A Complete Example Walkthrough
Let's look at how Whitebox testing effectively validates complex grid data inputs, without writing a single CSS locator for the inner workings.
This test simulates interaction on the Grid row counter and uses Neural Link to assert the engine accurately digested the new variable asynchronously.
test('Simulate DOM selection and verify Neo.mjs engine data', async ({ page, neuralLink }) => {
await page.goto('examples/grid/bigData/index.html');
// Bound the bridge to the specific namespace to prevent inference races
const nlApp = await neuralLink.connectToApp('Neo.examples.grid.bigData');
// 1. Visually identify the ComboBox using typical Playwright Locator on the DOM wrapper layer
const rowComboBox = page.locator('.neo-combobox').filter({ hasText: 'Amount Rows' });
// Simulate standard user input
await rowComboBox.click();
await page.keyboard.press('ArrowDown');
await page.keyboard.press('Enter');
// 2. Validate Engine Memory.
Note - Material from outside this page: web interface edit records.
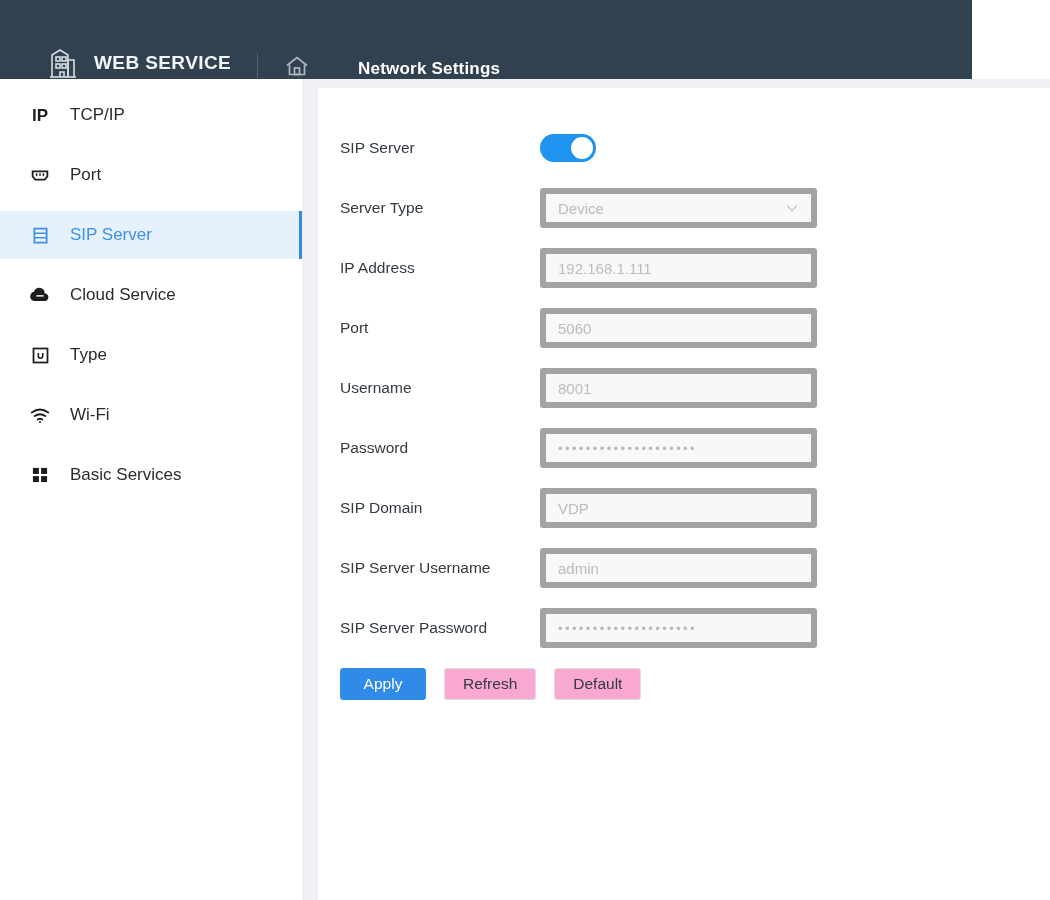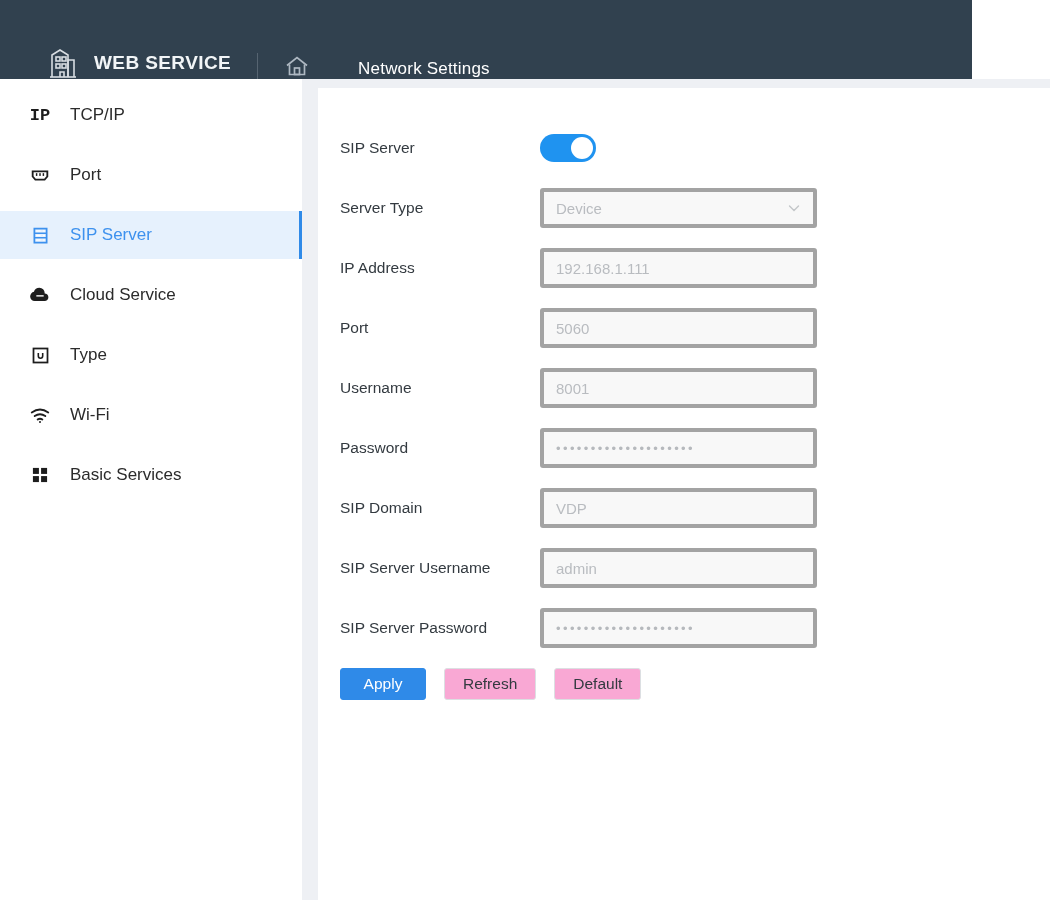--- a/index.html
+++ b/index.html
@@ -31,7 +31,7 @@
   .home-icon { width: 26px; height: 26px; color: #aeb8c2; margin-left: 26px; flex: none; }
   .page-title {
     margin-left: 48px;
-    font-size: 17px; font-weight: normal; color: #ffffff;
+    font-size: 17px; font-weight: bold; color: #ffffff;
     letter-spacing: .2px;
   }
 

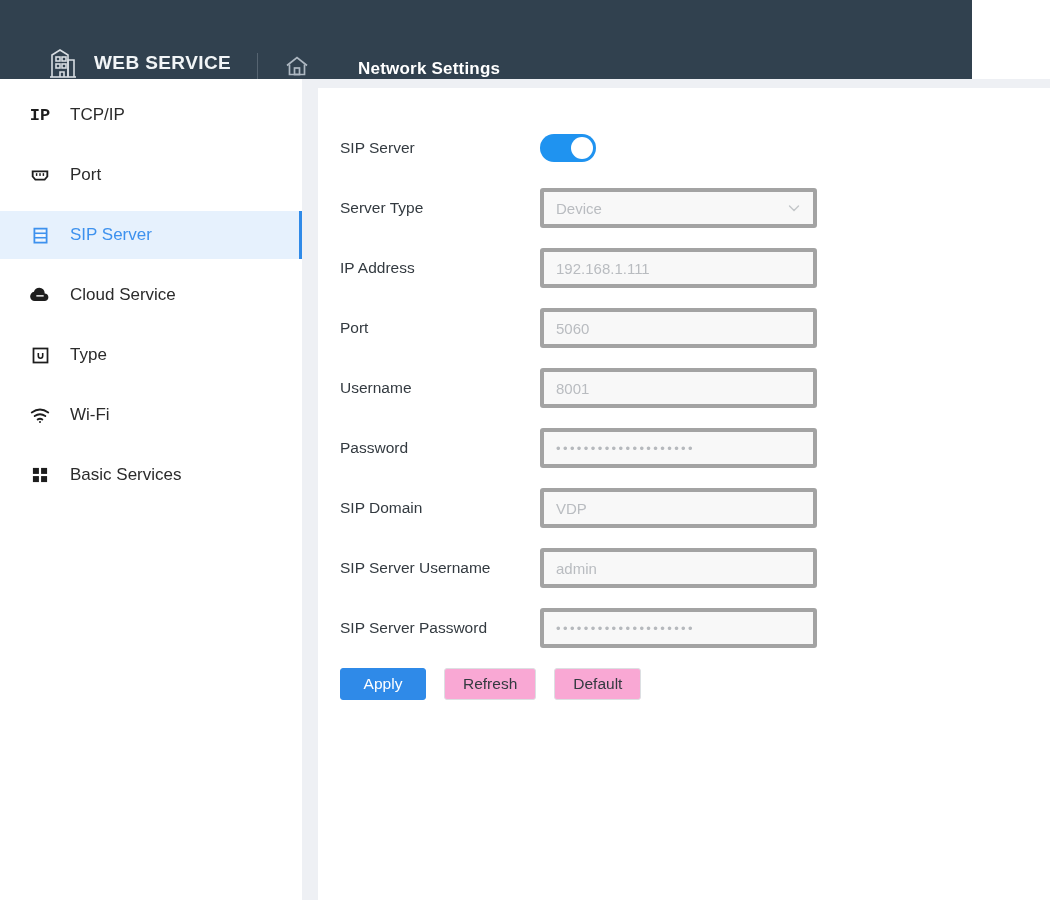--- a/index.html
+++ b/index.html
@@ -77,7 +77,7 @@
   }
   .ip-glyph {
     font-size: 17px; font-weight: bold;
-    font-family: Liberation Mono, monospace;
+    font-family: Liberation Sans, sans-serif;
     line-height: 1;
   }
 

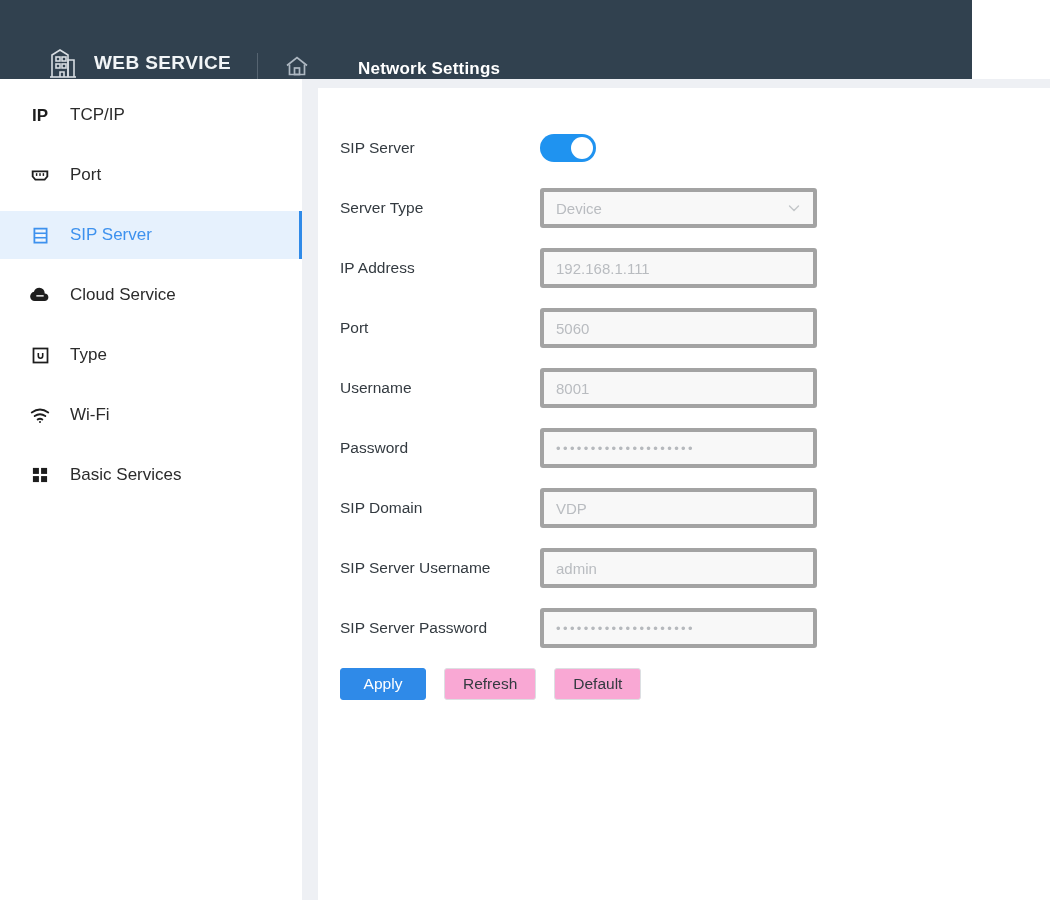--- a/index.html
+++ b/index.html
@@ -114,7 +114,7 @@
   .input, .select {
     width: 277px; height: 40px;
     background: #f8f8f8;
-    border: 4px solid #a3a3a3;
+    border: 6px solid #a3a3a3;
     border-radius: 3px;
     display: flex; align-items: center;
     padding: 0 12px;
Was the data actually stored by the Application Worker?
const queryResult = await nlApp.queryComponent(
{ ntype: 'combobox', name: 'amountRows' },
['value']
);
// Instead of looking for DOM text reading '40k', we verify what the class actually believes to be true.
expect(queryResult.properties.value.id).toBe("40000");
});
Using this architecture, you get the absolute best of both paradigms: Playwright manages browser/input simulation with massive parity while the Neural Link ensures you never have to guess about component health or internal state logic.